2026 LEGISLATIVE SESSION: What’s Ahead for Local Sales Taxes
By Suzy Frisch
It has been an annual rite at the Minnesota State Capitol for decades. Cities and counties of all sizes come to the Legislature to win approval of local sales taxes. Across Minnesota, cities have been increasingly turning to these taxes to build facilities and amenities for residents and to attract visitors.
Convention centers, regional sports venues, parks, and public libraries are just a few of the ways cities have used local sales taxes to achieve their development goals. Local sales taxes also fund infrastructure for core services, such as public safety buildings, water quality improvements, and roads and bridges.

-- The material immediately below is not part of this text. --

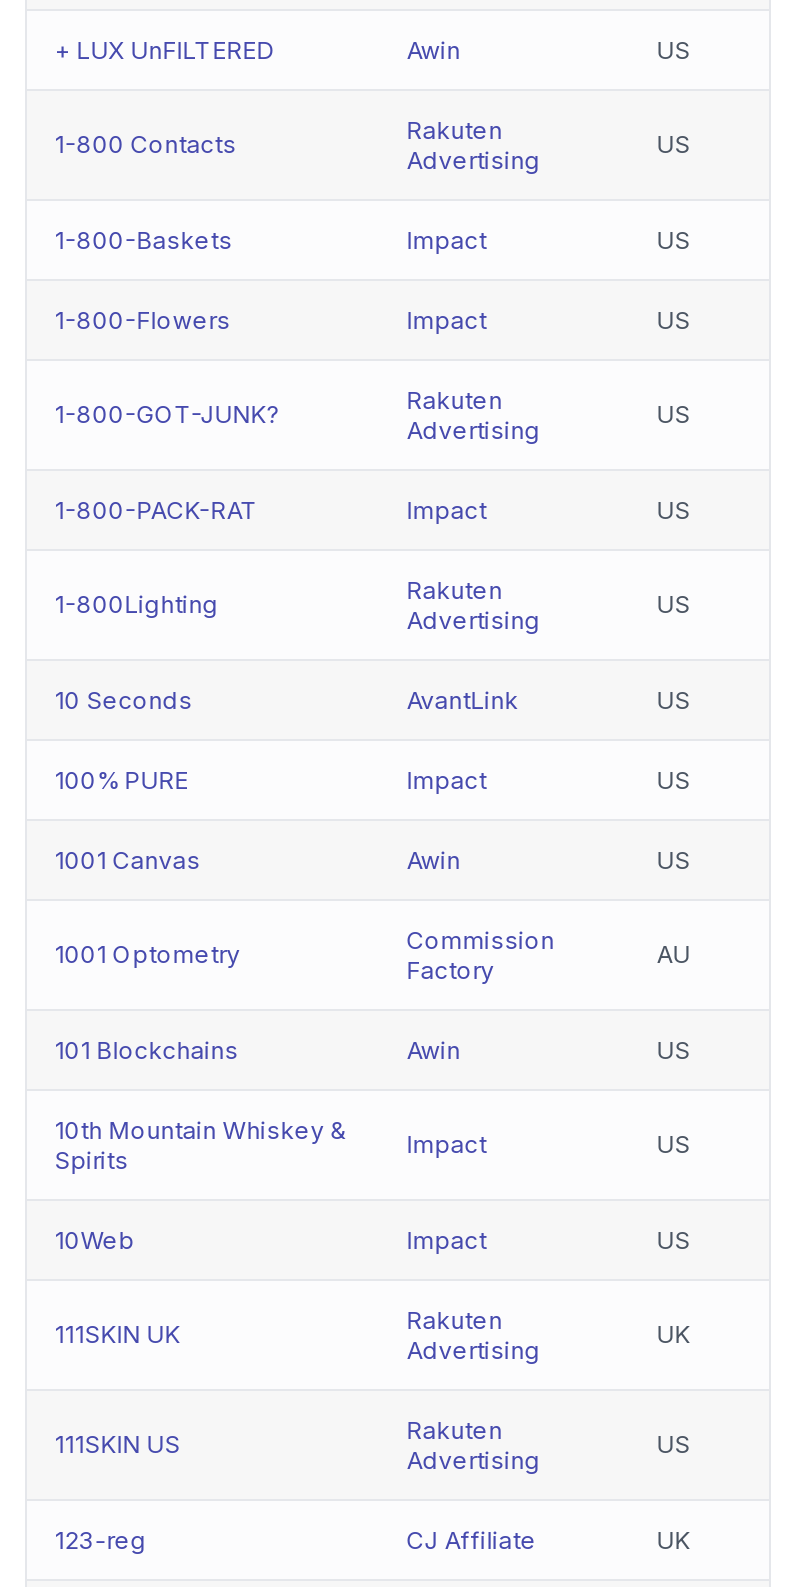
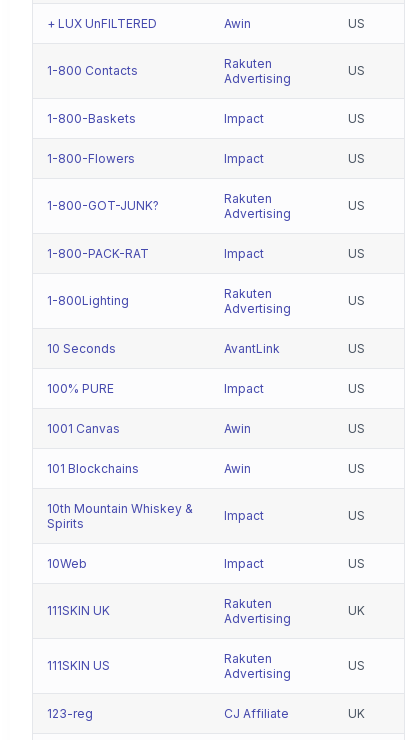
- 1001 Optometry
- Commission
- Factory

- AU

But for the past two years, this funding tool has been on hold. A legislative moratorium starting in 2023 sought to give state leaders time to evaluate and determine how Minnesota could streamline its approval method for local sales taxes. Hopes were high that the Legislature would enact changes to the authorization law before the moratorium ended in May 2025. But that didn’t happen, leaving the existing system in place, said Pierre Willette, senior intergovernmental relations representative for the League of Minnesota Cities.
That means it’s back to the status quo for cities seeking new revenue for capital improvement projects. Though tax-focused legislators are still working on bills to improve the approval process, major changes to the local sales tax authorization law likely won’t be passed this upcoming legislative session, said Sen. Ann Rest, DFL-New Hope, chair of the Senate Taxes Committee. “I think it would be a really steep climb” to make significant changes in 2026, she said.
During the moratorium, lawmakers didn’t agree on a model law to completely replace the existing system. Now they will need to amend the current law and work through all the sticking points that prevented legislation from moving forward in 2025, Rest said. An election year, a tie in the Minnesota House, and philosophical disagreements about how to shape the new policy are just too many obstacles to clear this session. “I thought we’d have more success with having a model law to operate from, but that’s just not the hand we were given right now,” she added.
Instead, Rest said the best use of the 2026 legislative session will be to assess commonalities between cities’ sales tax proposals as they come to the Legislature for approval. Lawmakers can see what measures are passed and use that information to develop a new model law for consideration in 2027. Until then, cities should follow the regular order of operations to have their proposed sales tax vetted and approved [see sidebar].
How did we get here?
Minnesota cities have been able to enact local sales taxes, with approval from the Legislature, since the Minnesota Miracle tax reforms of 1971. For decades, a handful of cities at a time would raise revenue through local sales taxes. That number has increased significantly in recent years, as municipalities work to rein in property tax increases by generating other sources of funding. Cities are trying to counter substantial financial pressures, from rising costs across the board to reductions in federal spending, Willette said.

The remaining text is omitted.